Straszne bóle głowy - żyły szyjne?

napisał/a: anio0sia 2014-02-20 22:36
Witam serdecznie,

Zwracam się z ogromną prośbą o pomoc. Chciałabym dowiedzieć się czegoś na temat żył szyjnych. Przeszukuję internet w poszukiwaniu informacji, lecz niczego jeszcze nie odkryłam. Ale, do konkretów.

Niedawno odkryto u mnie podwyższony wynik TSH, mogący świadczyć o niedoczynności tarczycy. Idąc tym tropem, zrobiłam badanie USG, opatrzone komentarzem:

Podejrzenie anomalii rozwojowej żyły szyjnej po stronie lewej. Po stronie prawej szer. 1, 5 cm, po stronie lewej tuż obok tętnicy szyjnej wspólnej widoczne naczynie szer. 0, 3 cm. Wskazana dalsza diagnostyka - angioMR/angioTK, badanie Doppler.

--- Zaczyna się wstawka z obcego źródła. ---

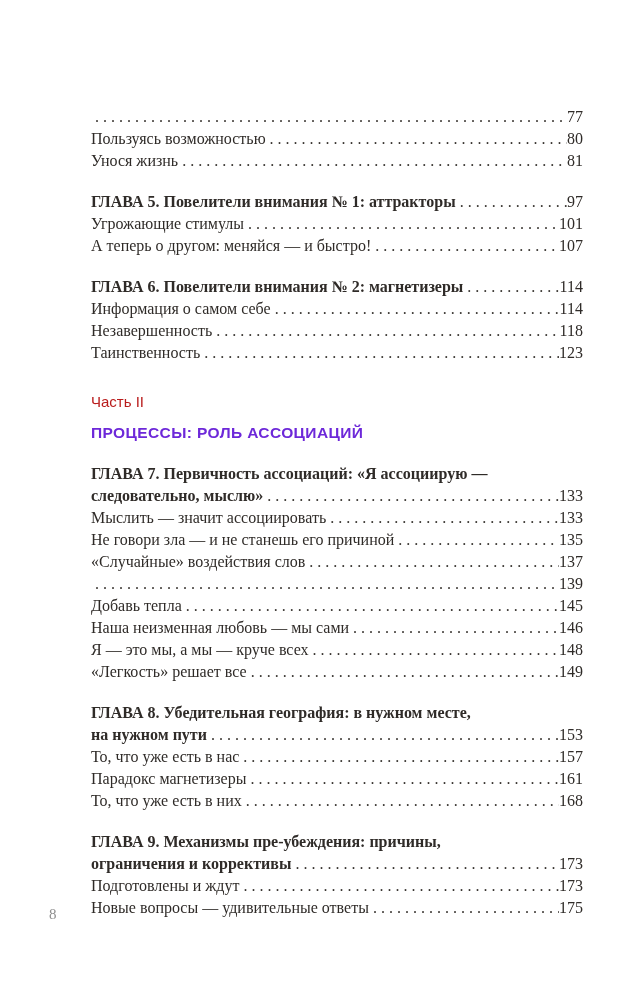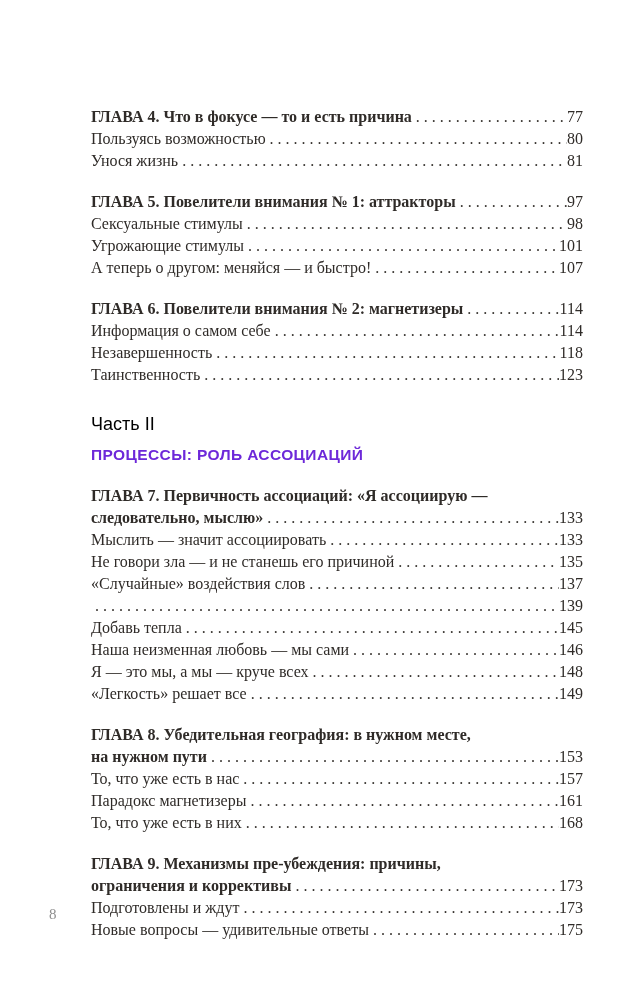--- a/index.html
+++ b/index.html
@@ -92,7 +92,6 @@
   <div class="toc" id="toc">
       <div class="entry chapter">
         <div class="row">
-          <span class="ttext">ГЛАВА 4. Что в фокусе — то и есть причина</span>
           <span class="dots"></span>
           <span class="pnum">77</span>
         </div>

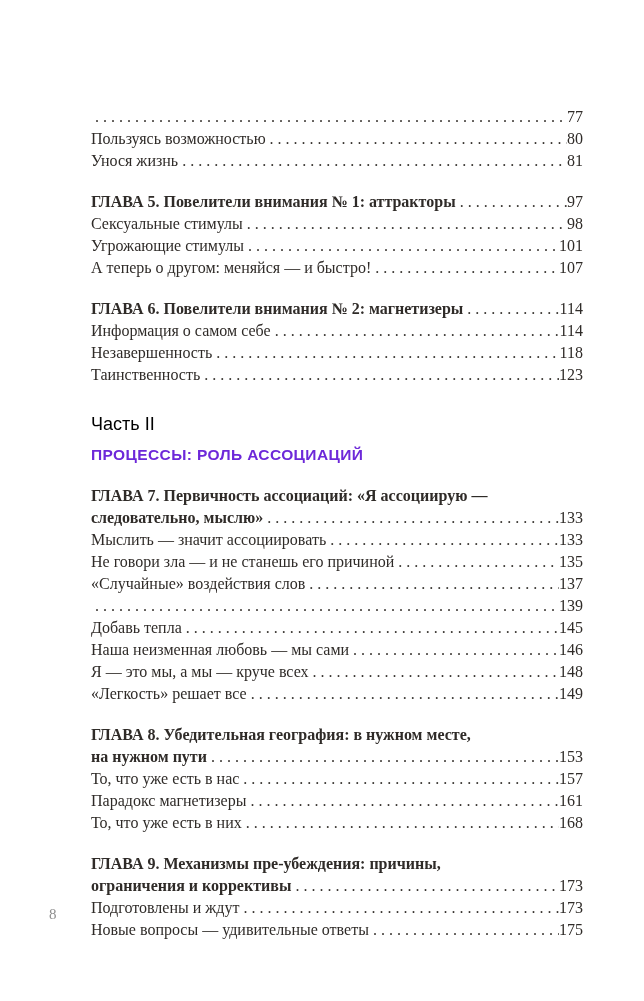--- a/index.html
+++ b/index.html
@@ -119,13 +119,6 @@
       </div>
       <div class="entry section">
         <div class="row">
-          <span class="ttext">Сексуальные стимулы</span>
-          <span class="dots"></span>
-          <span class="pnum">98</span>
-        </div>
-      </div>
-      <div class="entry section">
-        <div class="row">
           <span class="ttext">Угрожающие стимулы</span>
           <span class="dots"></span>
           <span class="pnum">101</span>

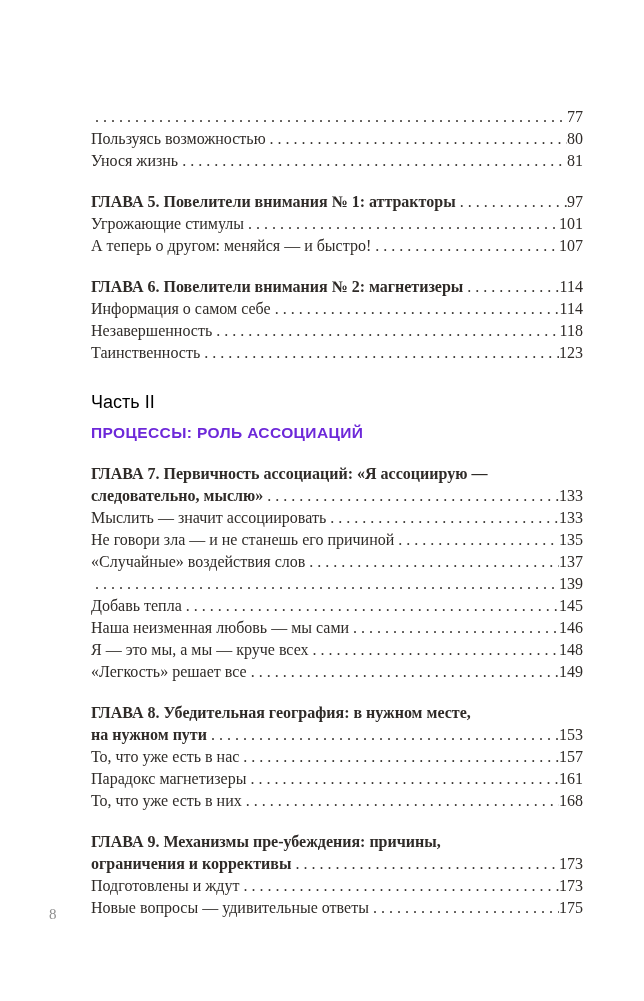--- a/index.html
+++ b/index.html
@@ -64,10 +64,10 @@
     font-family: "Liberation Sans", "DejaVu Sans", sans-serif;
   }
   .part-label {
-    font-size: 18px;
+    font-size: 15px;
     line-height: 20px;
     margin-bottom: 10px;
-    color: #000000;
+    color: #b91c1c;
   }
   .part-title {
     font-size: 15.5px;

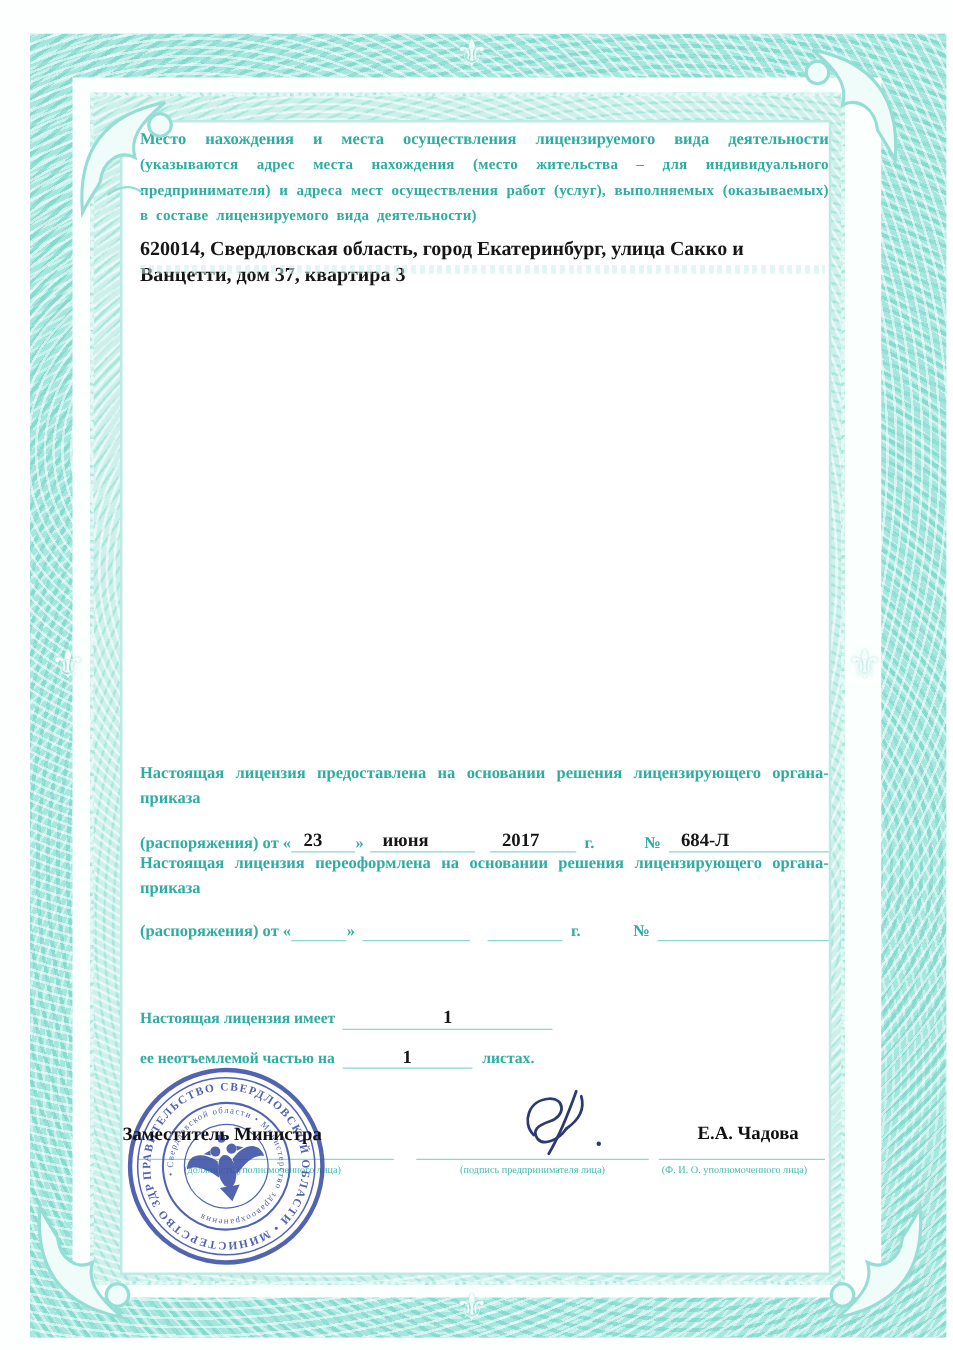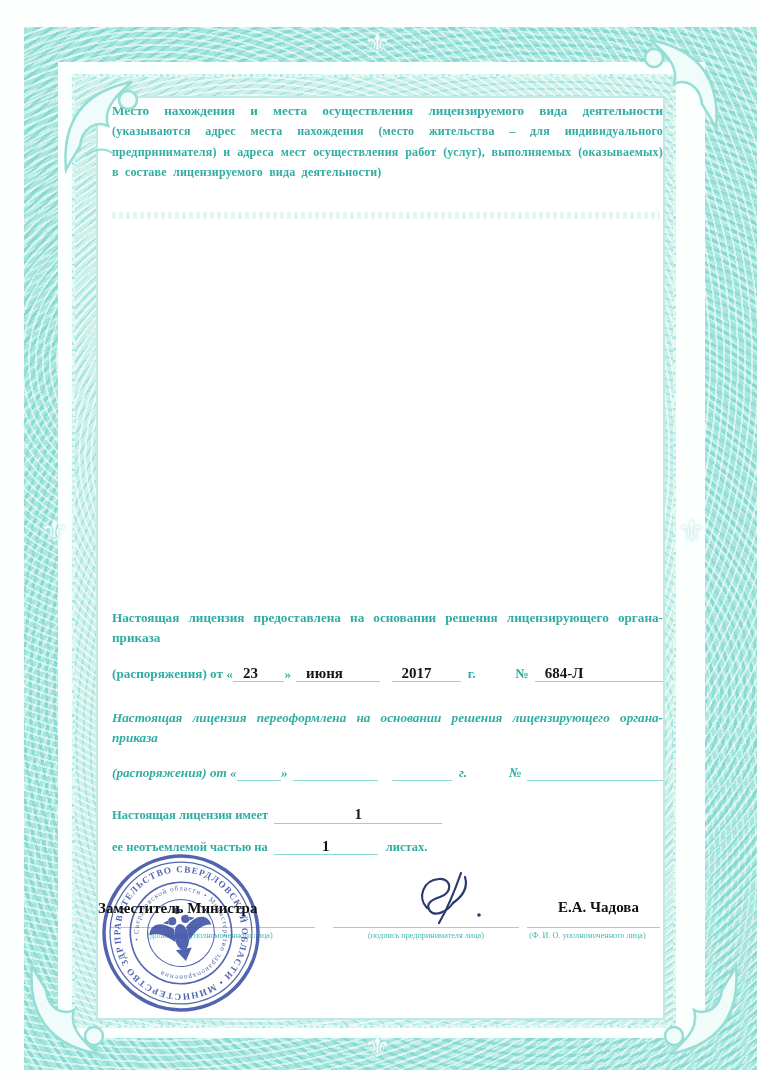--- a/index.html
+++ b/index.html
@@ -110,6 +110,7 @@
       <span>Место нахождения и места осуществления лицензируемого вида деятельности</span>
       <span class="note">(указываются адрес места нахождения (место жительства – для индивидуального предпринимателя) и адреса мест осуществления работ (услуг), выполняемых (оказываемых) в составе лицензируемого вида деятельности)</span>
     </p>
+    <p class="address">620014, Свердловская область, город Екатеринбург, улица Сакко и Ванцетти, дом 37, квартира 3</p>
   </div>
   <div class="guilloche-strip"></div>
 

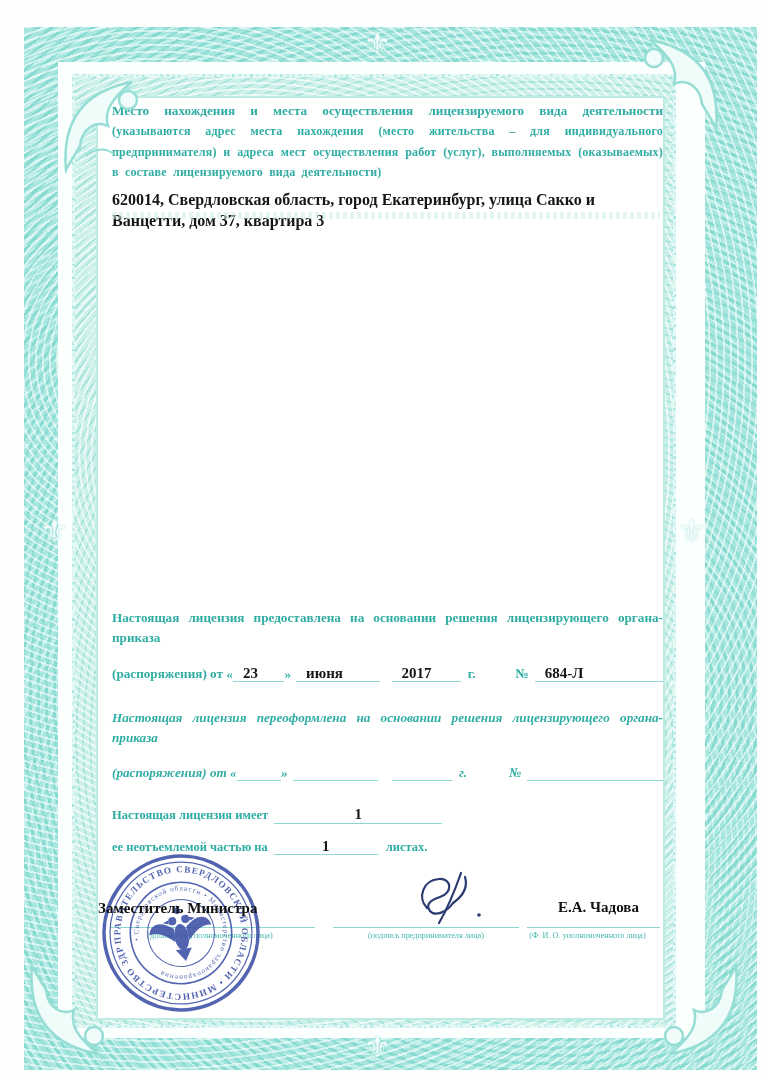--- a/index.html
+++ b/index.html
@@ -48,7 +48,7 @@
 
   #termless{left:112px;top:529px;width:551px;}
   #granted{left:112px;top:608px;width:551px;}
-  #reissued{left:112px;top:708px;width:551px;font-style:italic;}
+  #reissued{left:112px;top:680px;width:551px;}
   #attach{left:112px;top:806px;width:551px;}
 
   .fill-row{display:flex;align-items:flex-end;margin-top:16px;font-weight:bold;}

Po konsultacji z lekarzem, otrzymałam skierowanie na USG Doppler tętnic domózgowych (badanie mam w przyszłym tygodniu), jednak ten zapewniał mnie, że to nic poważnego. Zostałam zapewniona, że skoro żyłam z tą anomalią przez tyle lat, to z pewnością nic mi się już złego nie stanie.

Niestety, strasznie mnie ta cała sprawa martwi. Dodatkowo, miewam okropne bóle głowy, utrzymujące się nawet przez cały dzień. Są one tak silne, że aż zbiera mi się na wymioty. Nie są to regularne napady, jednak są one wyjątkowo silne i długotrwałe. Nie mogę wtedy znieść dźwięków otaczającego mnie świata, natomiast każdy, nawet najmniejszy mój ruch, skutkuje w nasileniu mojego cierpienia.

Nie wiem czy to istotne, w którym miejscu boli mnie głowa (być może, ponieważ lekarz mnie o to zapytał, lecz nie potrafiłam wtedy tego określić), ale dziś znowu mam taki "napad" i cała przednia część czaszki/czoło boli mnie okrutnie.
Czy to zwykła migrena czy też ma to związek z moimi żyłami?

Będę bardzo wdzięczna za każdą odpowiedź.

Pozdrawiam!

Czy ma to związek ze zwężeniem żyły szyjnej?